Luna tersenyum dan mengangguk, kemudian berjalan menuju kursinya dengan santai. Begitu ia duduk, dia melirik ke belakang, matanya bertemu dengan tatapan dingin Aaron. Sejenak, ada kebingungan di wajahnya. Mungkin ia tidak mengira bahwa Aaron juga bersekolah di tempat yang sama, atau mungkin dia baru menyadari kehadiran pemuda yang kemarin ia tolong.
Namun, yang mengejutkan bagi Aaron adalah kenyataan bahwa Luna tidak menunjukkan rasa takut atau canggung ketika tatapan mereka bertemu. Sebaliknya, dia tersenyum tipis—sebuah senyuman hangat yang hampir tidak pernah ia dapatkan dari siapa pun. Aaron merasa terganggu oleh itu. Kebanyakan orang akan menghindarinya, atau setidaknya berpaling secepat mungkin. Tapi tidak dengan Luna.
Selama beberapa jam berikutnya, Aaron nyaris tidak bisa fokus pada pelajaran. Pikirannya berputar-putar, mencari tahu bagaimana seorang gadis seperti Luna bisa begitu berani dan polos di saat yang sama. Satu hal yang semakin jelas bagi Aaron—Luna bukan gadis biasa. Ada sesuatu tentangnya yang menarik, sesuatu yang berbeda dari siapa pun yang pernah ia temui.
Jam istirahat pun tiba. Siswa-siswa lainnya mulai bergerombol menuju kantin atau halaman sekolah, meninggalkan kelas. Luna bangkit dari kursinya, masih tersenyum dan menyapa beberapa siswa yang mencoba berbasa-basi dengannya. Aaron memperhatikannya dari jauh, matanya penuh perhitungan.

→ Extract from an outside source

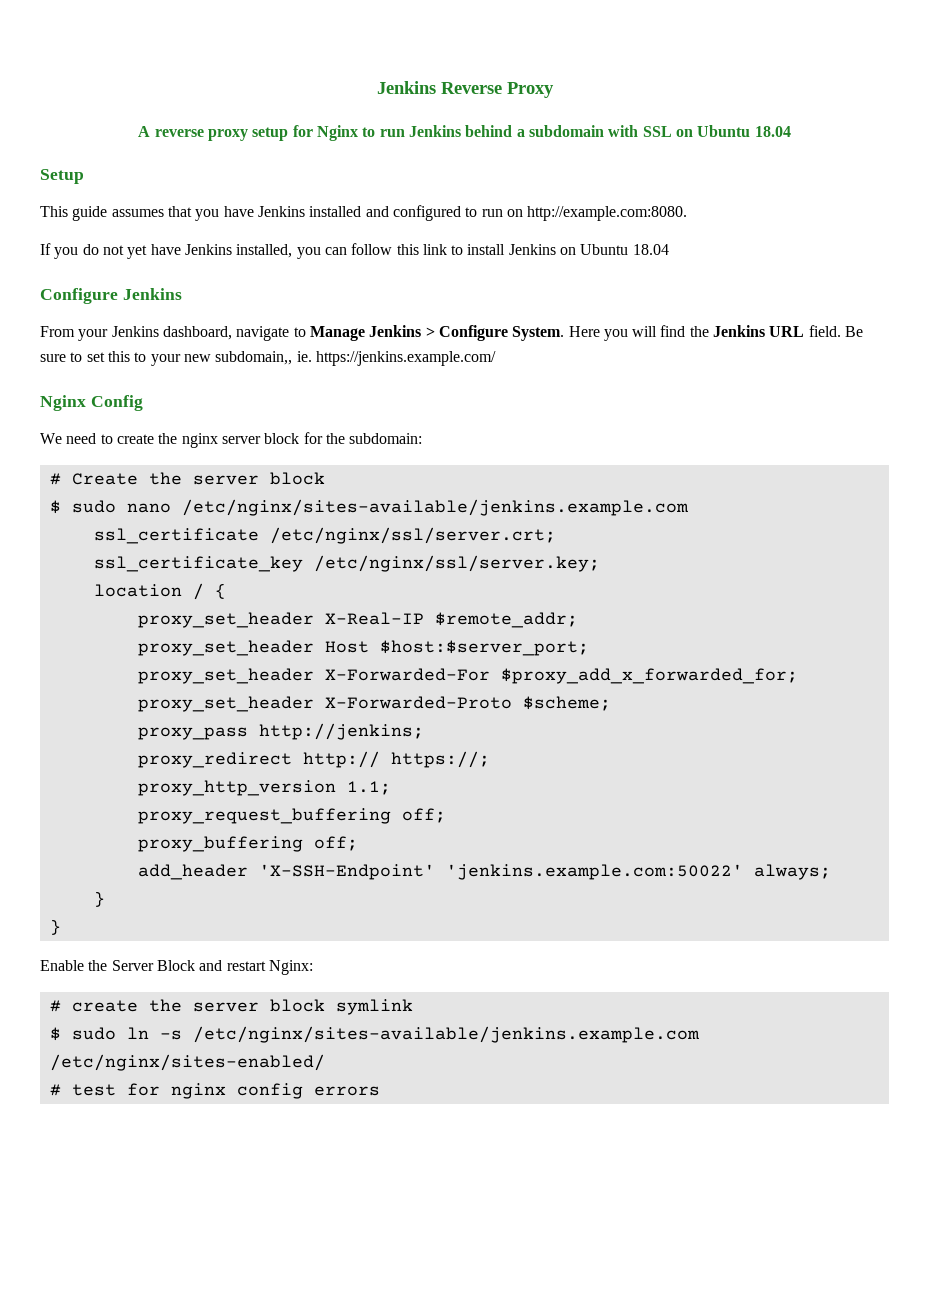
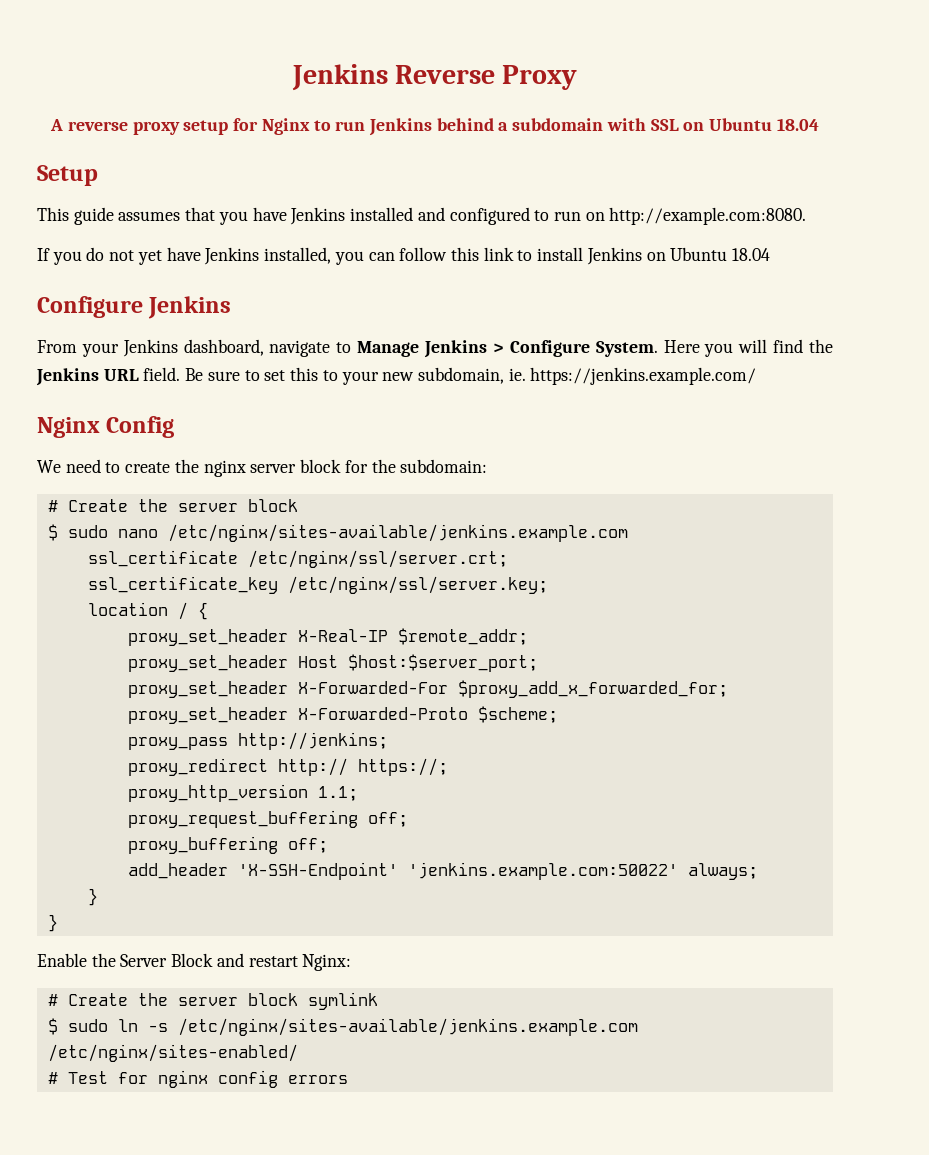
[215,351,293,365] subdomain,, -> [417,367,504,384] subdomain,
[71,1000,138,1012] create -> [67,993,128,1006] Create
[71,1084,116,1096] test -> [67,1071,108,1084] Test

Sambil berjalan keluar, Luna tiba-tiba berbelok ke arah Aaron dan menghampirinya. "Hei, Aaron, kan?" tanyanya dengan nada ceria, seolah mereka sudah lama berteman.

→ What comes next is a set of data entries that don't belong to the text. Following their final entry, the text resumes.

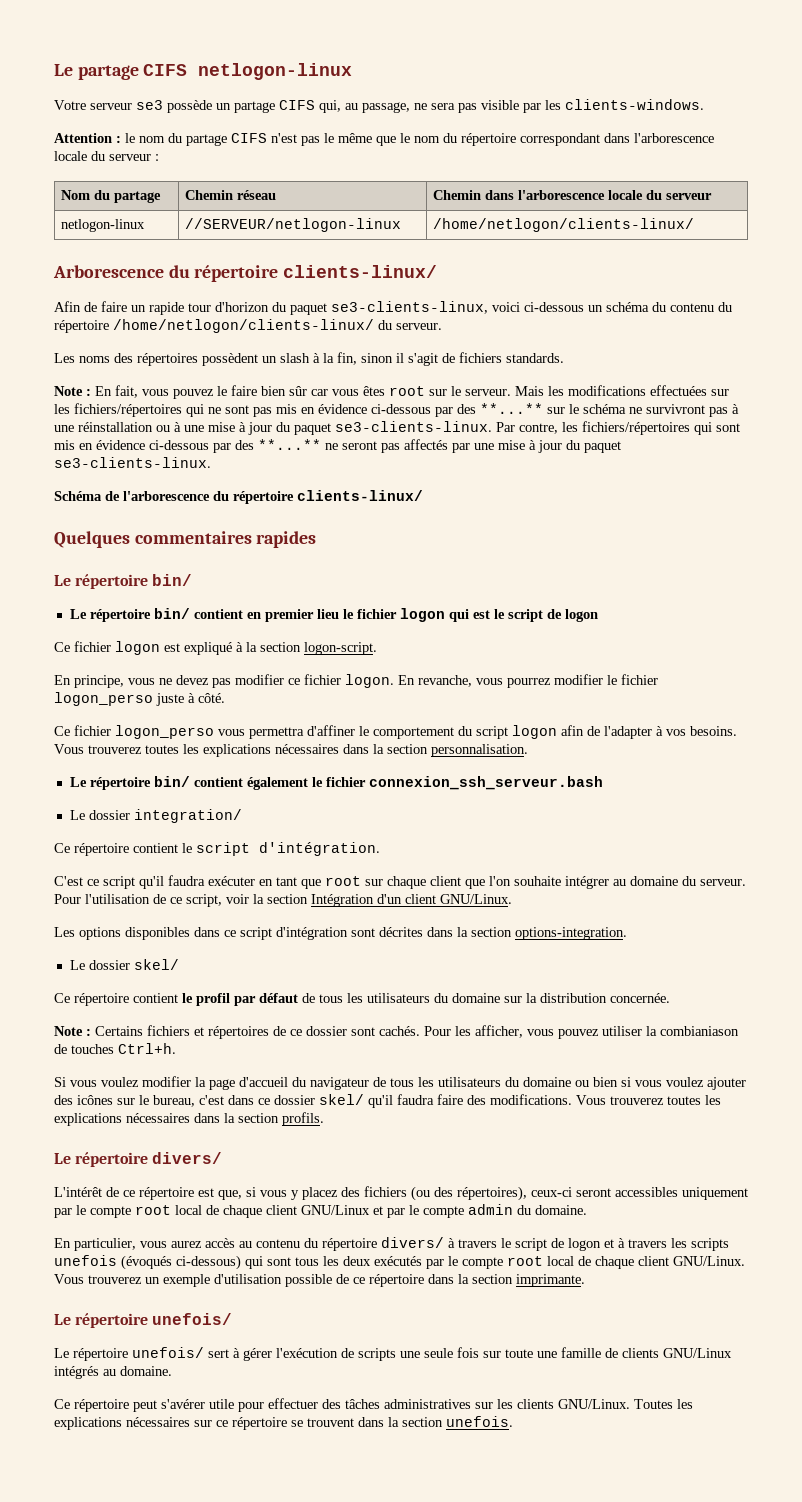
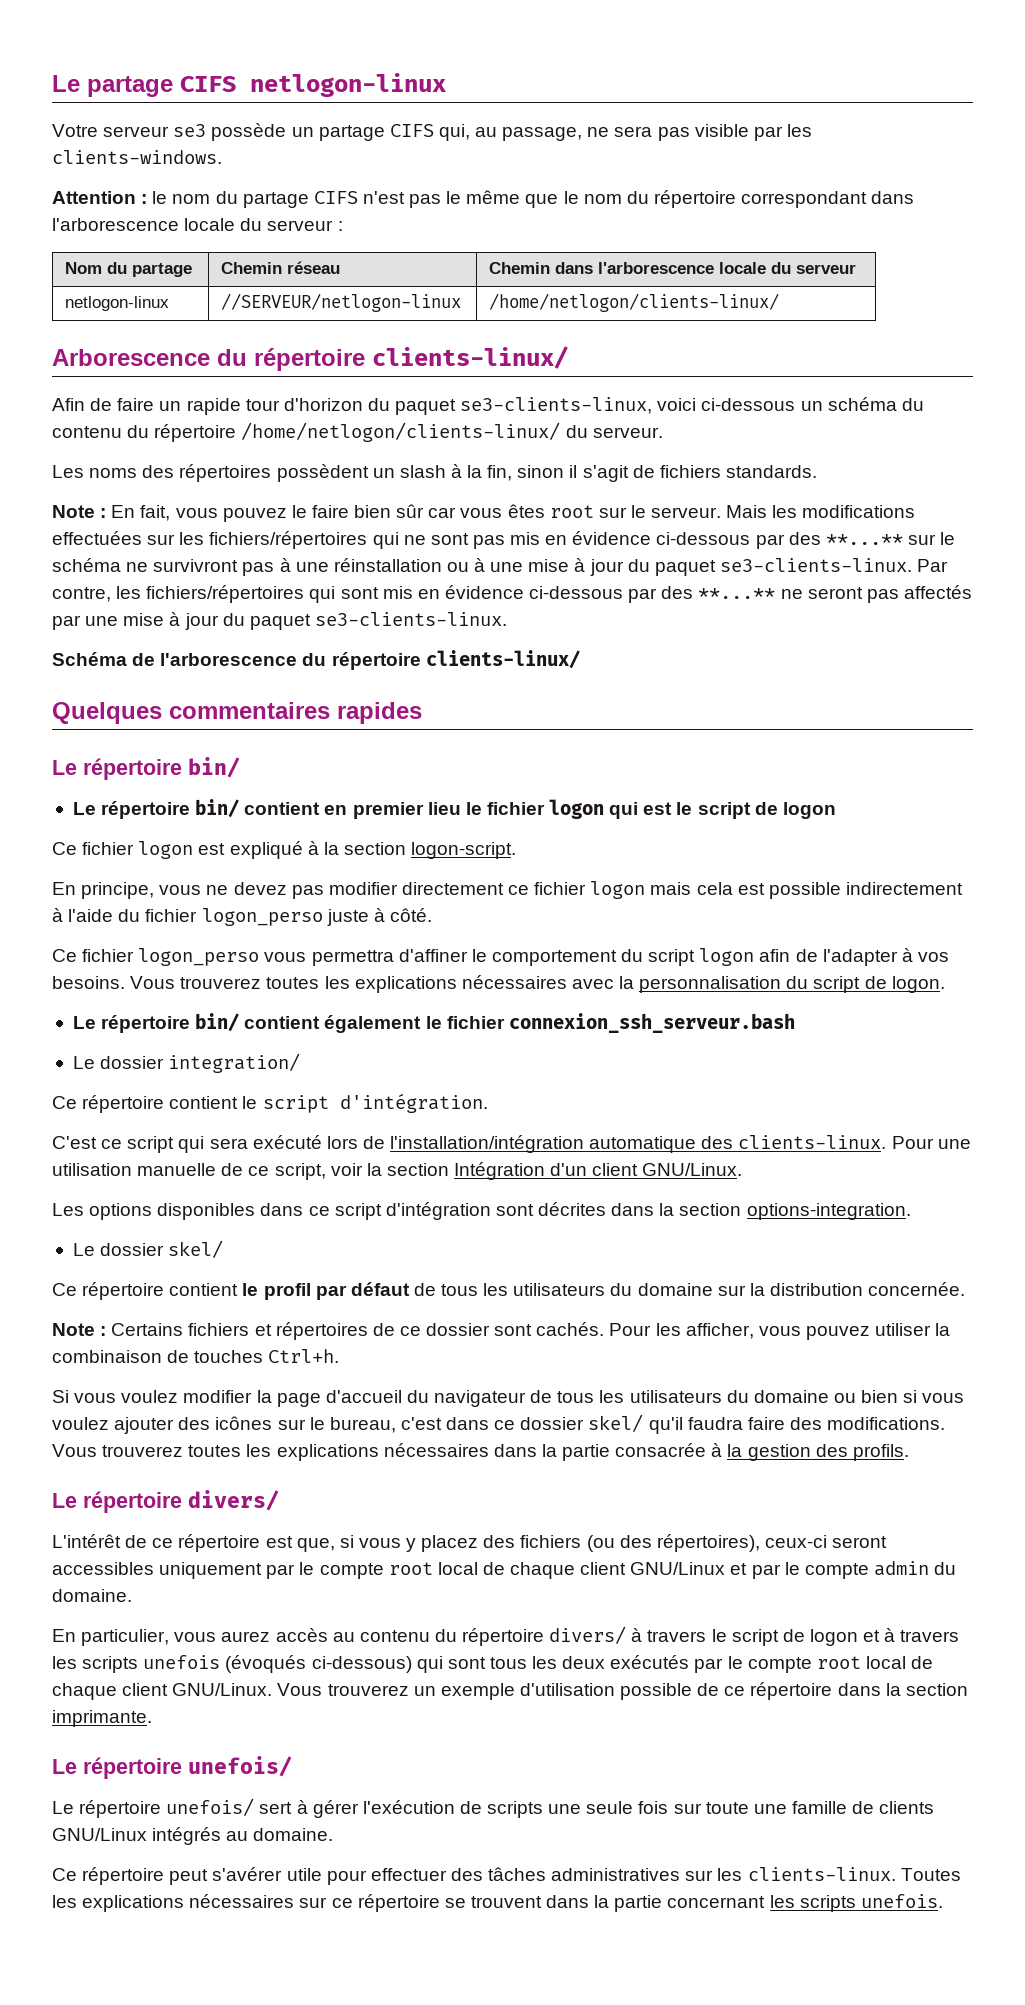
(284, 679) none -> [401,882,504,895] directement
[345,674,617,688] logon. En revanche, vous pourrez modifier le -> [590,881,963,899] [52,908,141,922] logon mais cela est possible indirectement à l'aide du
[343,744,528,757] dans la section personnalisation. -> [571,976,945,993] avec la personnalisation du script de logon.
[139,875,746,889] [54,894,150,904] qu'il faudra exécuter en tant que root sur chaque client que l'on souhaite intégrer au domaine du serveur. Pour l'utilisation -> [178,1135,971,1153] [52,1163,217,1176] qui sera exécuté lors de l'installation/intégration automatique des clients-linux. Pour une utilisation manuelle
[660,1026,739,1036] combianiason -> [52,1350,162,1363] combinaison
[238,1113,279,1123] section -> [562,1443,848,1461] partie consacrée à la gestion des
[517,1399,630,1409] clients GNU/Linux. -> [747,1867,896,1881] clients-linux.
[402,1417,443,1427] section -> [614,1895,856,1912] partie concernant les scripts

Aaron menatapnya dengan tatapan dingin, sedikit bingung. "Kamu tahu siapa aku?" tanyanya datar.
"Ya, tentu saja," Luna menjawab dengan ringan. "Kita kan bertemu kemarin. Kamu mungkin tidak ingat, tapi aku yang menghentikan perkelahian itu." Luna terkekeh pelan, seolah menganggap itu hal kecil, sesuatu yang bisa dilupakan begitu saja.

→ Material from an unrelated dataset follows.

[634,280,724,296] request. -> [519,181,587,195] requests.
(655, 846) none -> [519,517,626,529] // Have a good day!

Aaron mengerutkan dahi. Tentu saja dia mengingatnya, tapi dia tidak bisa mengerti mengapa Luna bertindak seolah kejadian kemarin bukanlah hal penting. Sebagian besar orang akan menghindarinya setelah melihat apa yang terjadi, atau paling tidak akan merasa gugup berbicara dengannya. Tapi tidak Luna. Dia tidak menunjukkan tanda-tanda takut atau enggan, bahkan saat tahu siapa Aaron sebenarnya.